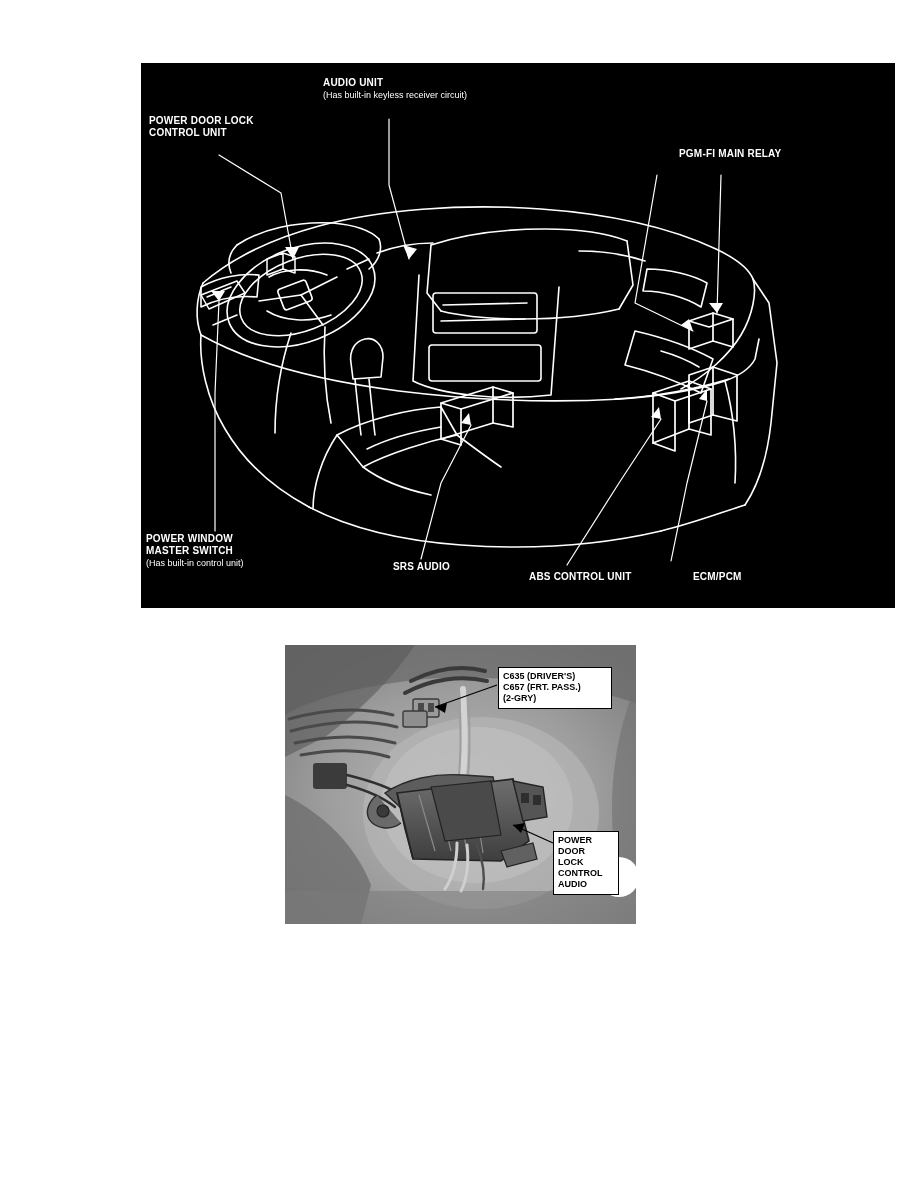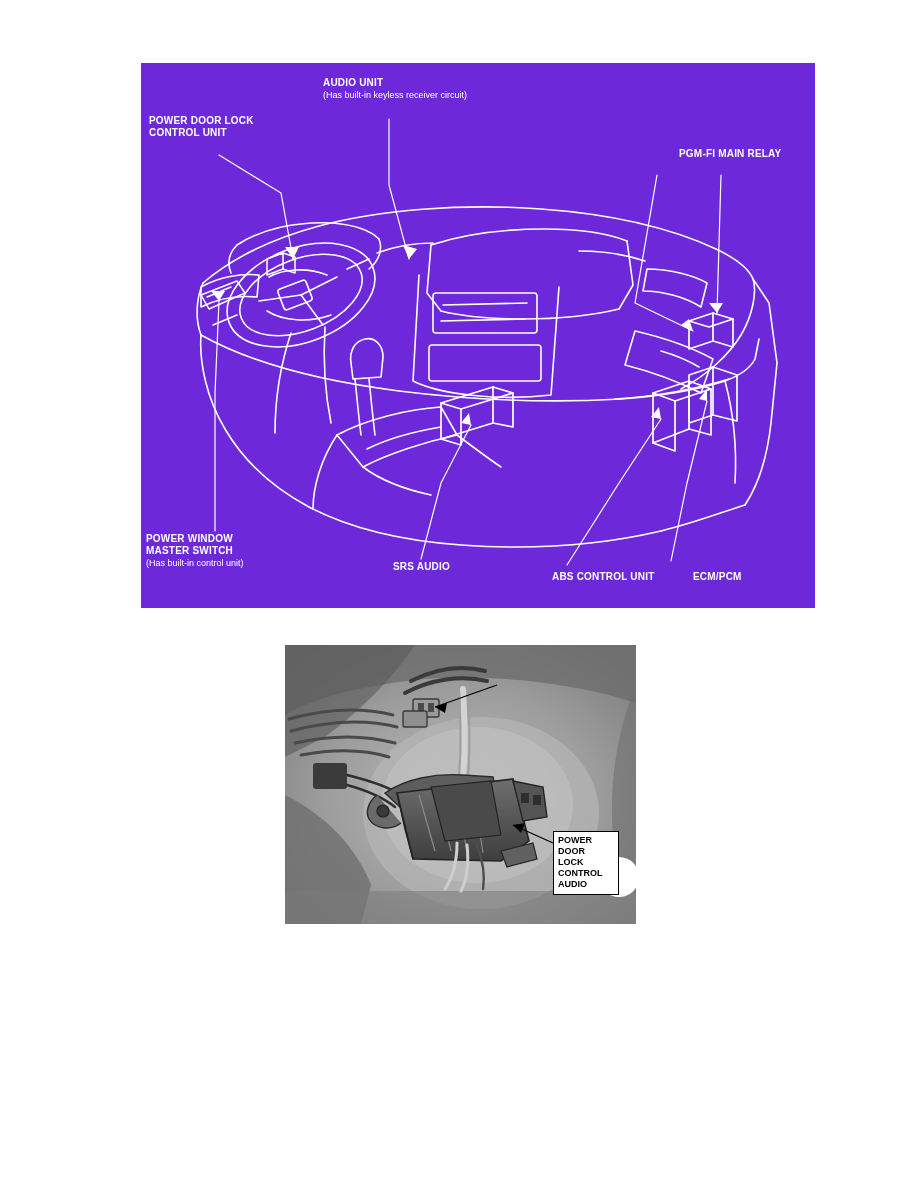--- a/index.html
+++ b/index.html
@@ -20,11 +20,10 @@
     position: absolute;
     left: 141px;
     top: 63px;
-    width: 641px;
+    width: 754px;
     height: 545px;
-    background: #6d28d9;
+    background: #000000;
     overflow: hidden;
-    padding-left: 33px;
   }
   #figure-dashboard svg {
     position: absolute;

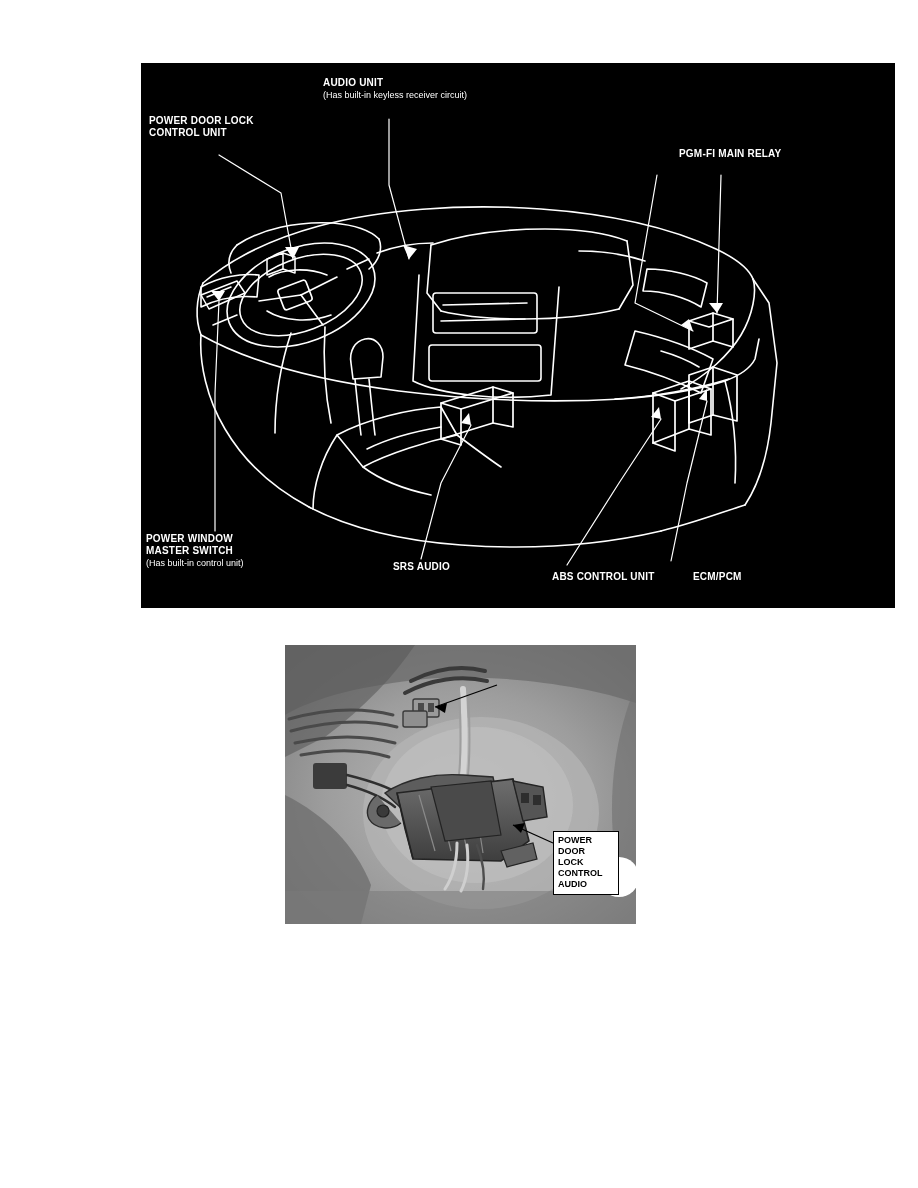--- a/index.html
+++ b/index.html
@@ -236,7 +236,7 @@
 
   <div class="fig1-label" style="left:252px; top:498px;"><span>SRS AUDIO</span></div>
 
-  <div class="fig1-label" style="left:388px; top:508px;margin-left:23px;"><span>ABS CONTROL UNIT</span></div>
+  <div class="fig1-label" style="left:388px; top:508px;"><span>ABS CONTROL UNIT</span></div>
 
   <div class="fig1-label" style="left:528px; top:508px;margin-left:24px;"><span>ECM/PCM</span></div>
 

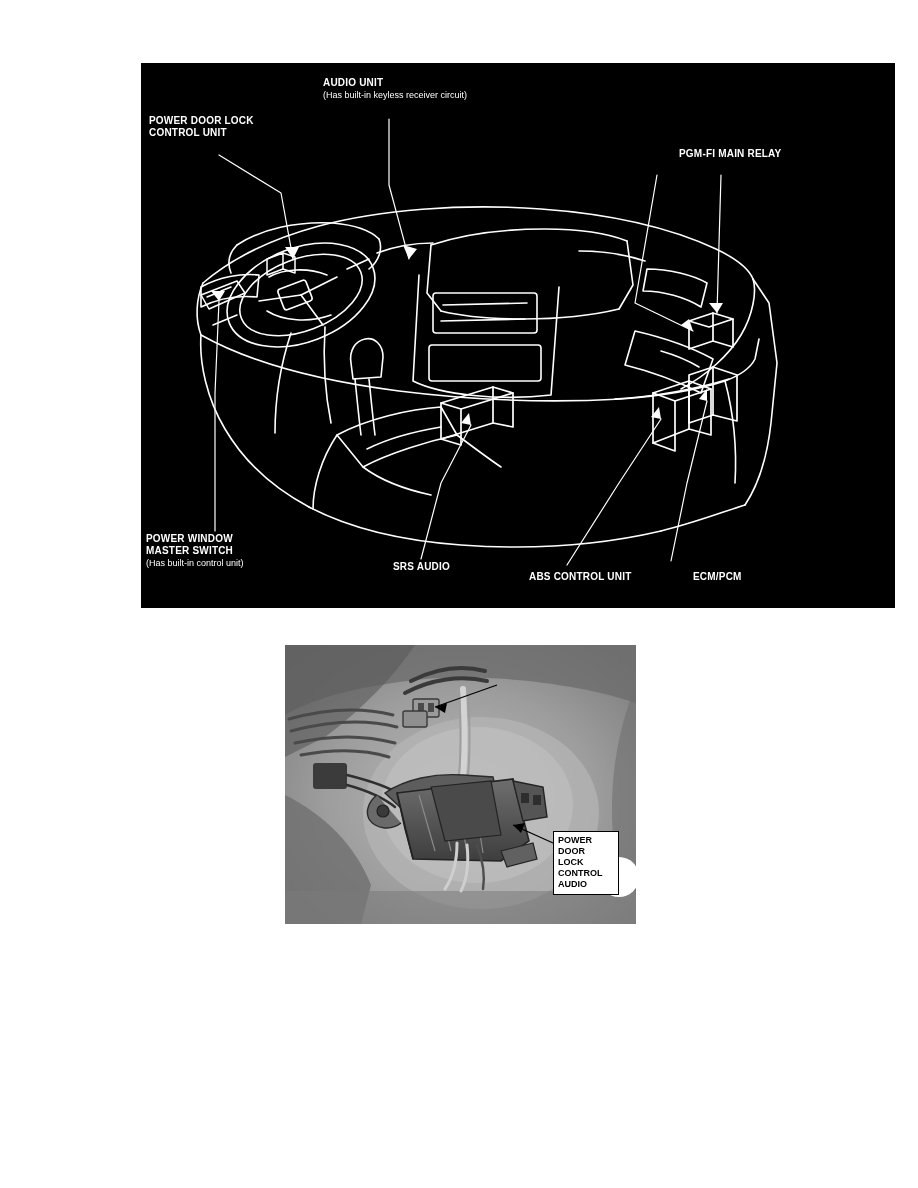--- a/index.html
+++ b/index.html
@@ -356,6 +356,9 @@
     <polygon points="228,180 240,178 236,188" fill="#000000"></polygon>
   </svg>
 
+  <div class="photo-callout" id="callout-connectors"><span>C635 (DRIVER'S)
+C657 (FRT. PASS.)
+(2-GRY)</span></div>
 
   <div class="photo-callout" id="callout-pdl"><span>POWER
 DOOR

**Exercise brief**
Repeat the listing in full and exactly. Do not include any images.

**Final answer**
--- a/index.html
+++ b/index.html
@@ -20,11 +20,10 @@
     position: absolute;
     left: 141px;
     top: 63px;
-    width: 641px;
+    width: 754px;
     height: 545px;
-    background: #6d28d9;
+    background: #000000;
     overflow: hidden;
-    padding-left: 33px;
   }
   #figure-dashboard svg {
     position: absolute;

--- a/index.html
+++ b/index.html
@@ -236,7 +236,7 @@
 
   <div class="fig1-label" style="left:252px; top:498px;"><span>SRS AUDIO</span></div>
 
-  <div class="fig1-label" style="left:388px; top:508px;margin-left:23px;"><span>ABS CONTROL UNIT</span></div>
+  <div class="fig1-label" style="left:388px; top:508px;"><span>ABS CONTROL UNIT</span></div>
 
   <div class="fig1-label" style="left:528px; top:508px;margin-left:24px;"><span>ECM/PCM</span></div>
 

--- a/index.html
+++ b/index.html
@@ -356,6 +356,9 @@
     <polygon points="228,180 240,178 236,188" fill="#000000"></polygon>
   </svg>
 
+  <div class="photo-callout" id="callout-connectors"><span>C635 (DRIVER'S)
+C657 (FRT. PASS.)
+(2-GRY)</span></div>
 
   <div class="photo-callout" id="callout-pdl"><span>POWER
 DOOR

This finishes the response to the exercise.